Jute’s fingers reached into space. The hole in the floor. A s
tench of rotting sewage filled his nostrils. Nio called out a phrase—words that flung themselves through the air. The thing of water and darkness reached out a dripping hand toward Jute. And the boy threw himself forward, down into the hole. Behind him, he heard a wet gibbering and the furious shout of the man.
He splashed down into swiftly coursing water and was swept under. Tumbling around, he banged his head against stone. He bobbed up to the surface, choking and spitting. The roar of the torrent was in his ears. It was all he could do to keep his head above water. The rains, he thought dazedly. All the early rains. Summer has barely ended. Such strange weather.
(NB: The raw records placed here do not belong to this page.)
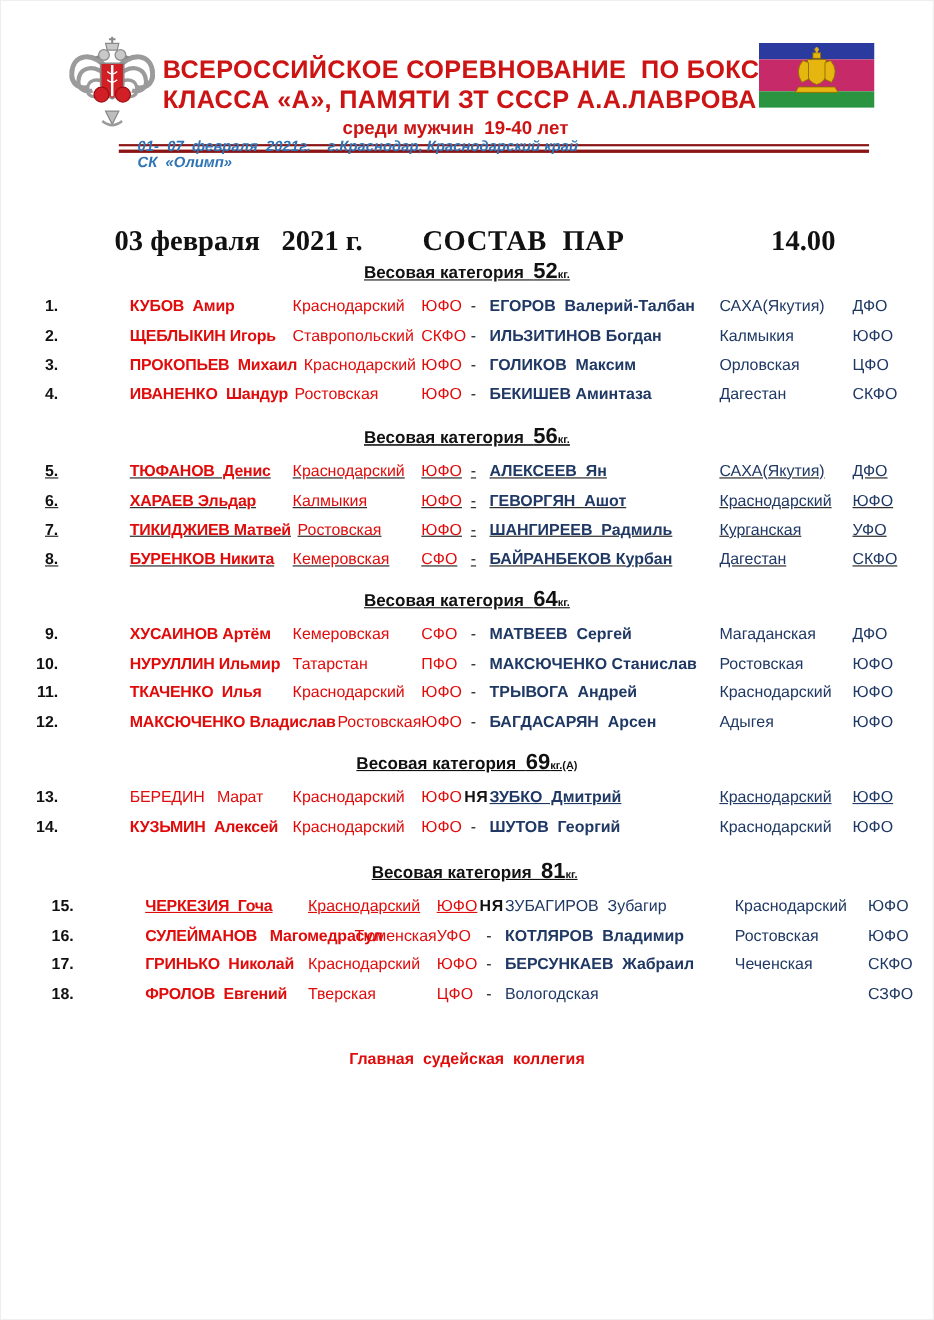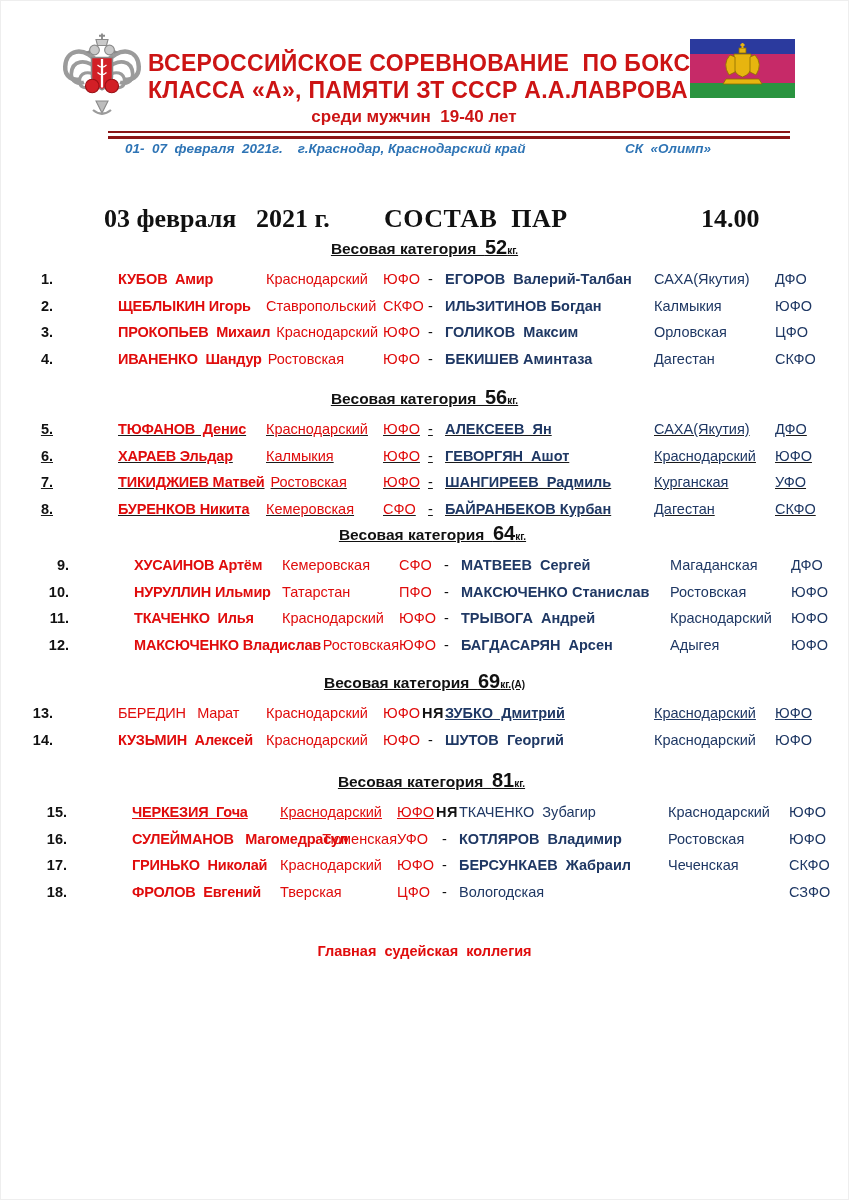--- a/index.html
+++ b/index.html
@@ -21,8 +21,8 @@
   .sub{font-size:17px;font-weight:700;margin-top:3px;white-space:pre;}
   .rule{position:absolute;left:108px;top:131px;width:682px;height:3px;
         border-top:2px solid var(--rule);border-bottom:3px solid var(--rule);}
-  .info{position:absolute;left:125px;top:141px;width:586px;display:flex;justify-content:space-between;
-        font-style:italic;font-weight:700;font-size:13.5px;color:var(--dateblue);white-space:pre;}
+  .info{position:absolute;left:125px;top:125px;width:586px;display:flex;justify-content:space-between;
+        font-style:italic;font-weight:700;font-size:13.5px;color:var(--dateblue);white-space:pre;flex-direction:column;}
   
   .event{position:relative;height:26px;margin-top:38px;
          font-family:"Liberation Serif",serif;font-weight:700;font-size:26px;color:#111;}

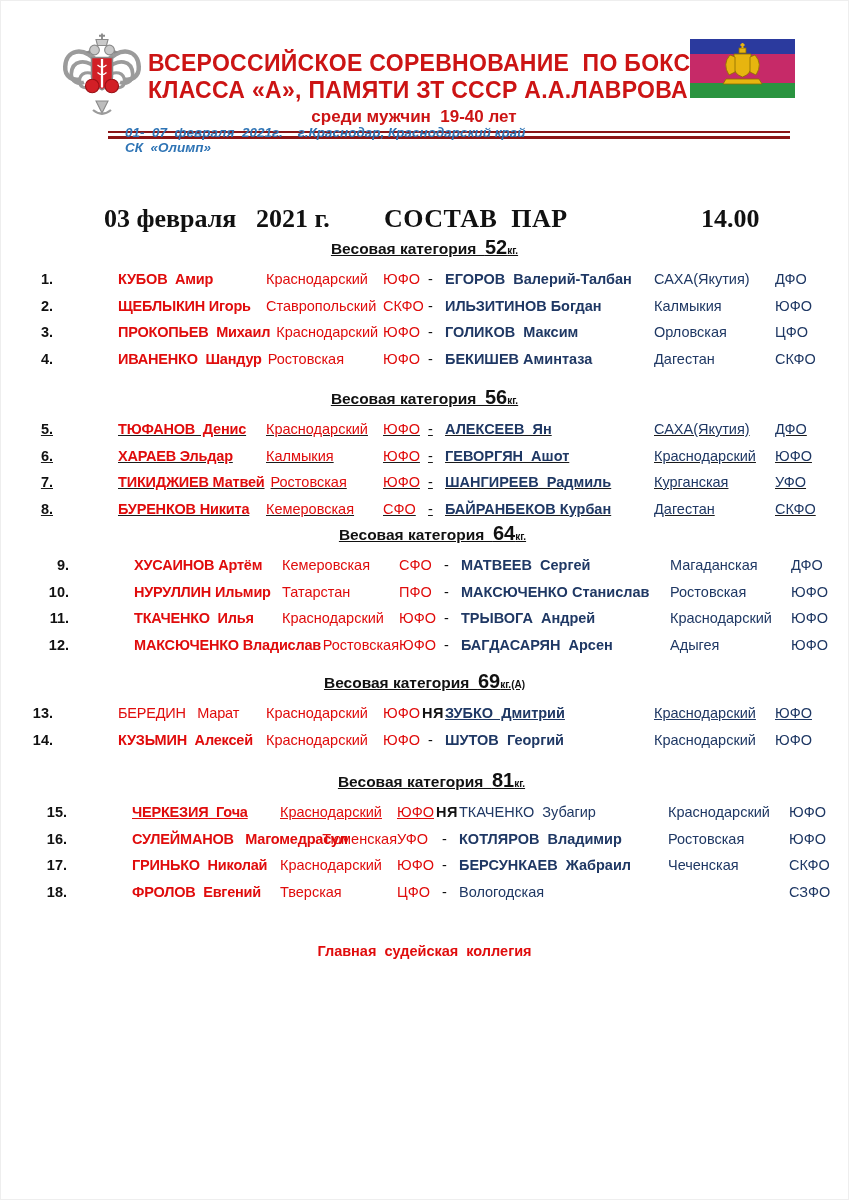--- a/index.html
+++ b/index.html
@@ -30,7 +30,7 @@
   .ev-date{left:104px;} .ev-title{left:384px;letter-spacing:.5px;} .ev-time{left:701px;}
   
   section{margin:0;}
-  .s0{margin-top:6px;} .s1{margin-top:14px;text-decoration:underline;} .s2{margin-top:0;padding-left:16px;} .s3{margin-top:12px;} .s4{margin-top:16px;padding-left:14px;}
+  .s0{margin-top:6px;} .s1{margin-top:14px;text-decoration:underline;} .s2{margin-top:12px;} .s3{margin-top:12px;} .s4{margin-top:16px;padding-left:14px;}
   .wc{text-align:center;font-weight:700;color:#111;text-decoration:underline;line-height:22px;margin-bottom:4px;}
   .wc span{white-space:pre;}
   .wc-label{font-size:15.5px;} .wc-weight{font-size:20px;} .wc-suffix{font-size:10px;}

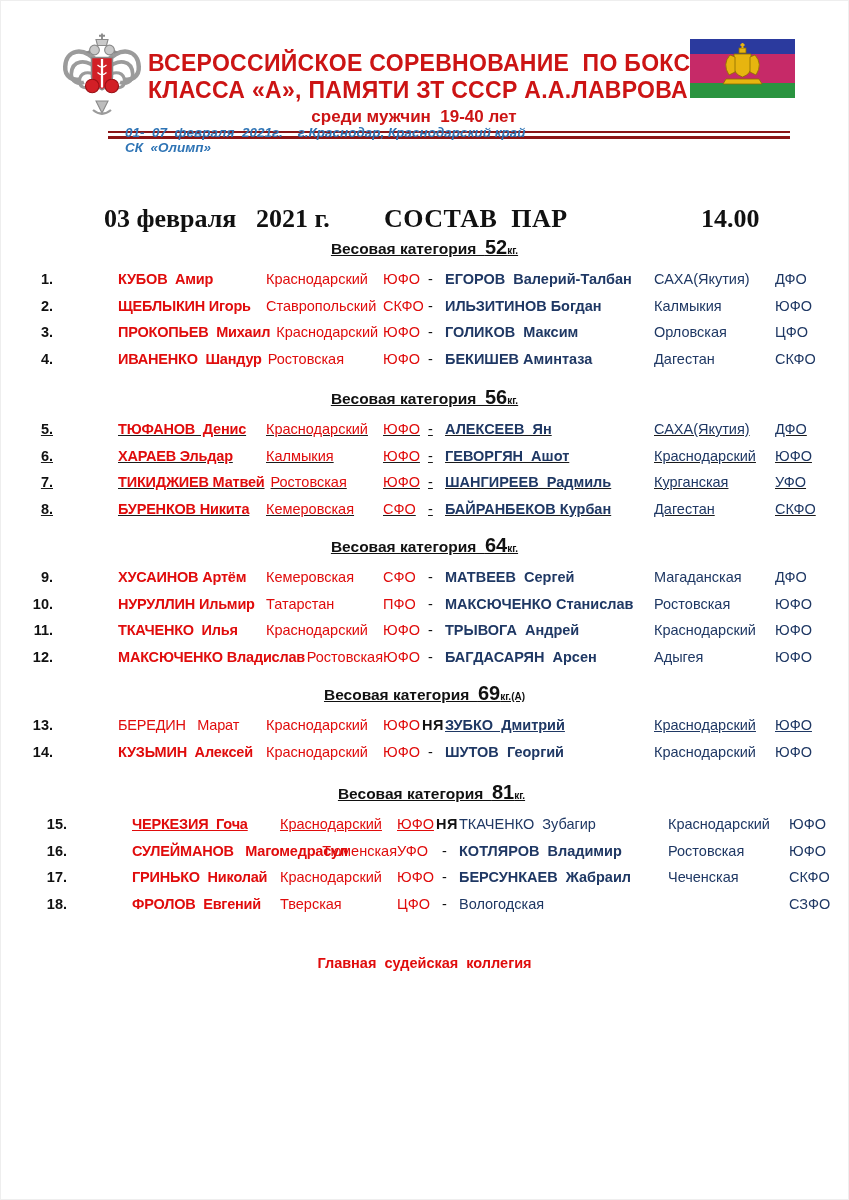--- a/index.html
+++ b/index.html
@@ -350,7 +350,7 @@
           <span class="c-rdist u">ЮФО</span>
           <span class="c-sep nya">НЯ</span>
           <div class="c-blue">
-            <span class="name regular">ТКАЧЕНКО  Зубагир</span>
+            <span class="name regular">ЗУБАГИРОВ  Зубагир</span>
             <span class="region">Краснодарский</span>
           </div>
           <span class="c-bdist">ЮФО</span>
He almost blacked out when the current slammed him into a stone bulwark that split the flow into two channels. His body spun off into the left-hand channel. The course angled down sharply, and he found himself careening along at a tremendous speed. Years of flow had worn the stonework of the sewers smooth and, even though he tried to slow himself, he could not gain any purchase on the sides of the channel. The current swept him under again.
I’m going to die, he thought.
No. For once, the voice sounded anxious.
Hold on.
Why?
Faster and faster now. There was no time for thought anymore. He fought his way to the surface for a gulp of air, and then the last of his strength was gone. Resigned, he curled himself into a ball, face tucked between his knees and hands laced around his ankles. Lights flared in his head—blots of scarlet and white pulsing with the beat of his heart. His lungs burned.
Hold on.
I can’t.
You can.
It’s always been like this.
What has?
Life.
Not anymore.
All at once, the sounds changed. Another sort of roar presented itself. The rhythmic surge of the surf. Growing louder. His mind groped to understand. The sea? And then he was tumbling through the air. Air. Rushing around him. His mouth flew open from sheer surprise and he sucked in cool air. He had one instant of a spinning view of the night sky, speckled with stars and ribboned with clouds. The moon stared down, her light gleaming on the sea and trailing off toward a horizon where dark sky and even darker sea met.